Choosing the Best Video Editing Platform
If you’re a novice video editor the odds are that you don’t want to shell out thousands of dollars and part with the hard drive space needed for a high end video editing system like Final Cut Pro. You are most likely going to use what comes with the system. So, if you are big into home movies (or you make AMV’s, or short films for YouTube) should your next computer be Windows or Macintosh? [See image 1 and 2]
Importing your files in a very different experience in these two programs. If you’re using iMovie you’ll get the whole thing, lock, stock and barrel. With Movie Maker the film will be broken up into clips, but you’ll have no say where the clips will break. Each has an upside and a down. It’s easier to find things with the clips, but the scenes you want may be broken in the middle. It’s harder to find what you want in iMovie but you have 100% control over your transitions. [See image 3]
Transitions between clips in Windows Movie Maker consist of a few different fades and to be honest iMovie is about the same, but a home movie maker won’t be using a great deal of transitions in their work. Muting in favor of music is easier with Movie Maker, but iMovie will let you layer sounds and music for fade in’s and out’s or background music with volume control. [See image 4]
Finally, we’re going to talk about saving your movie file. Using Movie Maker this can take a while if you choose one of the less compact formats, but iMovie is often done in less than half the time for the same file size.
There is one other thing, Windows Movie Maker can be a bit unreliable if you have an older system and it will periodically need to be restarted so save often.

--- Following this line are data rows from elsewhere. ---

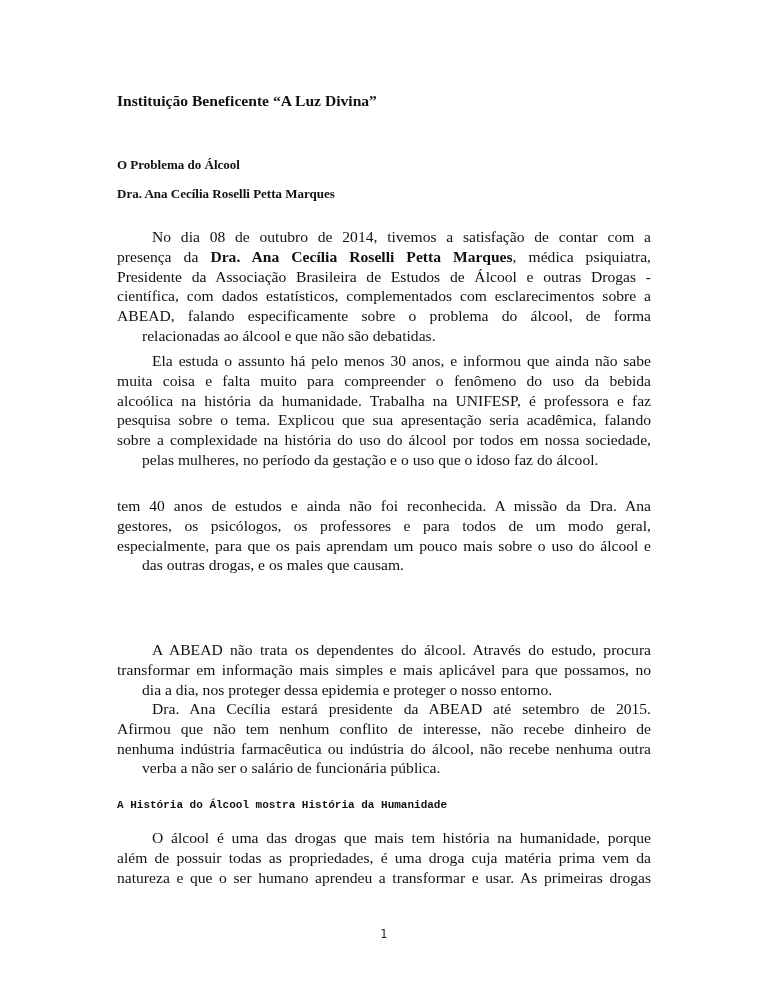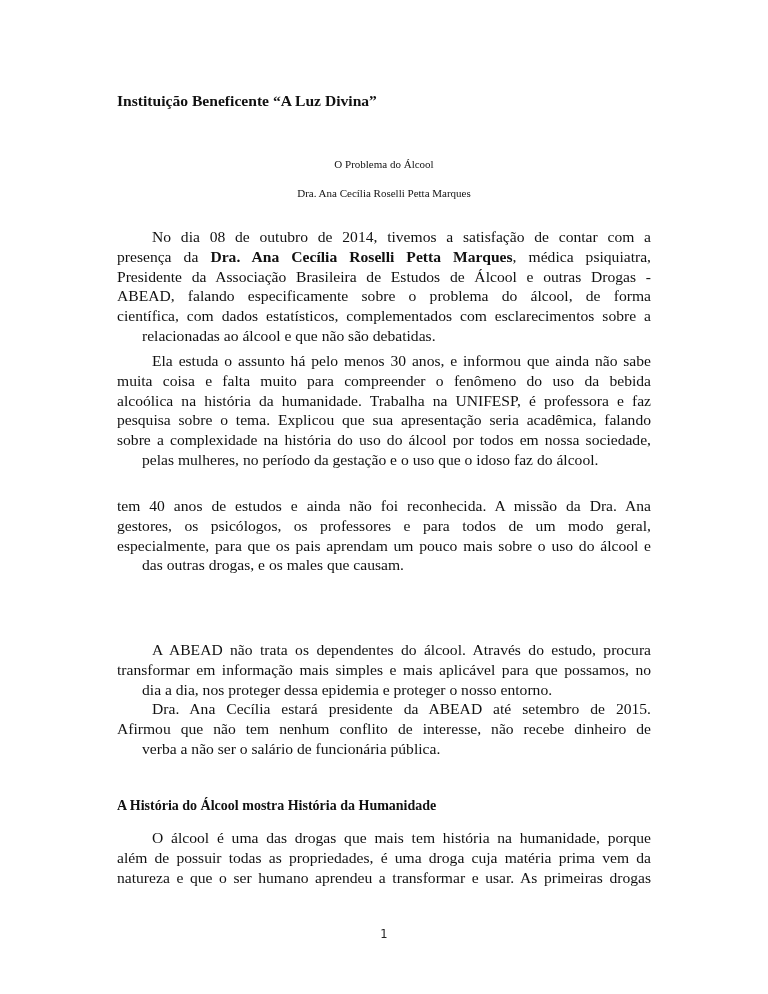--- a/index.html
+++ b/index.html
@@ -36,23 +36,22 @@
       left: 0;
       top: 91px;
       font-weight: bold;
       font-size: 15.6px;
       white-space: nowrap;
     }
     .title {
       position: absolute;
       left: 0;
       width: 534px;
-      text-align: center;
-      font-weight: normal;
-      font-size: 11px;
+      font-weight: bold;
+      font-size: 13px;
       white-space: nowrap;
     }
     .title.t1 { top: 155px; }
     .title.t2 { top: 184px; }
     .para {
       position: absolute;
       left: 0;
       width: 534px;
       text-align: justify;
       margin: 0;
@@ -72,22 +71,23 @@
     .p1 { top: 227px; }
     .p2 { top: 351px; }
     .p3 { top: 496px; }
     .p4 { top: 640px; }
     .p5 { top: 699px; }
     .heading2 {
       position: absolute;
       left: 0;
       top: 796px;
       font-weight: bold;
-      font-size: 14px;
+      font-size: 11px;
       white-space: nowrap;
+      font-family: Liberation Mono, monospace;
     }
     .p6 { top: 828px; }
     .page-number {
       position: absolute;
       left: 0;
       width: 534px;
       top: 925px;
       text-align: center;
       font-family: "DejaVu Sans", sans-serif;
       font-size: 11.5px;
@@ -103,22 +103,22 @@
 
     <div class="institution">Instituição Beneficente “A Luz Divina”</div>
 
     <div class="title t1">O Problema do Álcool</div>
     <div class="title t2">Dra. Ana Cecília Roselli Petta Marques</div>
 
     <p class="para p1">
       <span class="line indent">No dia 08 de outubro de 2014, tivemos a satisfação de contar com a</span>
       <span class="line"><span>presença da </span><b class="inline-bold">Dra. Ana Cecília Roselli Petta Marques</b><span>, médica psiquiatra,</span></span>
       <span class="line">Presidente da Associação Brasileira de Estudos de Álcool e outras Drogas -</span>
+      <span class="line">científica, com dados estatísticos, complementados com esclarecimentos sobre a</span>
       <span class="line">ABEAD, falando especificamente sobre o problema do álcool, de forma</span>
-      <span class="line">científica, com dados estatísticos, complementados com esclarecimentos sobre a</span>
       <span class="line last">relacionadas ao álcool e que não são debatidas.</span>
     </p>
 
     <p class="para p2">
       <span class="line indent">Ela estuda o assunto há pelo menos 30 anos, e informou que ainda não sabe</span>
       <span class="line">muita coisa e falta muito para compreender o fenômeno do uso da bebida</span>
       <span class="line">alcoólica na história da humanidade. Trabalha na UNIFESP, é professora e faz</span>
       <span class="line">pesquisa sobre o tema.  Explicou que sua apresentação seria acadêmica, falando</span>
       <span class="line">sobre a complexidade na história do uso do álcool por todos em nossa sociedade,</span>
       <span class="line last">pelas mulheres, no período da gestação e o uso que o idoso faz do álcool.</span>
@@ -133,20 +133,21 @@
 
     <p class="para p4">
       <span class="line indent">A ABEAD não trata os dependentes do álcool. Através do estudo, procura</span>
       <span class="line">transformar em informação mais simples e mais aplicável para que possamos, no</span>
       <span class="line last">dia a dia, nos proteger dessa epidemia e proteger o nosso entorno.</span>
     </p>
 
     <p class="para p5">
       <span class="line indent">Dra. Ana Cecília estará presidente da ABEAD até setembro de 2015.</span>
       <span class="line">Afirmou que não tem nenhum conflito de interesse, não recebe dinheiro de</span>
+      <span class="line">nenhuma indústria farmacêutica ou indústria do álcool, não recebe nenhuma outra</span>
       <span class="line last">verba a não ser o salário de funcionária pública.</span>
     </p>
 
     <div class="heading2">A História do Álcool mostra História da Humanidade</div>
 
     <p class="para p6">
       <span class="line indent">O álcool é uma das drogas que mais tem história na humanidade, porque</span>
       <span class="line">além de possuir todas as propriedades, é uma droga cuja matéria prima vem da</span>
       <span class="line">natureza e que o ser humano aprendeu a transformar e usar. As primeiras drogas</span>
     </p>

All in all for your video editing dollars you’ll spend more on the Mac, and Windows Movie Maker is a much more generically compliant solution. What is more, packaged as it is with Vista and the like, it is hard to compete with ‘free’ service offerings that Microsoft regularly churn out. Especially when they have a fight on their hands because a competitor has a viable alternative to their own solution. But taking cost out of the equation, for reliability, fine tuning control and quick compiling times, the Mac is worth the extra cash.